NH: Oh, those covers! I think my history of reading sf has been one of
ignoring the evidence of my eyes. Friends who read 'serious' literature
roll their eyes in alarm when they look at my bookshelves. I've given up
pleading that there's real writing between those covers. I've read whole
Samuel Delany novels, looking in vain for the people portrayed on the
cover (and being quite happy not to find them, but wondering what in the
world the publisher was thinking). And I've heard snatches of an sf
writer's filksong that laments, "there's a bimbo on the cover of my
book." Publishers pick the cover art, and it seems they have little
respect for the intelligence of their readers. I wonder how many
potential readers they scare away brass-bra'd bimbos? I think that
Warner has done well by Octavia Butler with the paperback editions of her
work, and I was pleasantly stunned to realise that the Ace paperback
cover of Emma Bull's _Bone Dance_ responds excellently to the contents.
-nalo
On Tue, 1 Apr 1997, lissa bloomer wrote:
> Sitting in my office late at night -- had to add to Judith's discussion.

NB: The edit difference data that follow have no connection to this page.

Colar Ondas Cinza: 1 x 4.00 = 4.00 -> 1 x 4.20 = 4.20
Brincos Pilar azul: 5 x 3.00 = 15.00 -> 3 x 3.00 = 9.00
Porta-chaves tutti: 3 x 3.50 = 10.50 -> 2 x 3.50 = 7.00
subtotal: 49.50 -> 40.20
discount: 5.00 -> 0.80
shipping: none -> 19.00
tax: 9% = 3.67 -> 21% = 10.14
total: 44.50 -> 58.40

> I never read Sci-Fi until college, when I took Len Hatfield's class (here
> at Virginia Tech) called "Speculative Fiction." I don't know if he
> disguised the course title for those students like me who would have never
> ever ever taken a course on what we thought was bimbos and blasters pulp,
> or if he used the new titling to better explain the emerging/growing genre.
> We certainly didn't read Heinlein or Asimov, so I don't quite know enough
> about the works I so readily scoff. All I know about such authors comes
> from my sad, albeit quiet, dismay of the cover designs on such texts. (I
> am one of those who gravitates towards beautiful covers. Yes.) The only
> woman I know who can wear such fashions displayed on such covers is Sherah,
> Princess of Power. And her hair and horse are both pink.
>
> I have not read any Marge Piercy. I will.
>
> -lissa
>
> elisabeth bloomer sometimes you just gotta eat
>
> instructor, english pancakes for dinner.
> virginia tech
> blacksburg, va 24061-0112
> ebloomer@vt.edu
> 540.231.2445
>
"Words. She knows so many. She knows seven languages, and all of them
different, and in all of them she is hungry."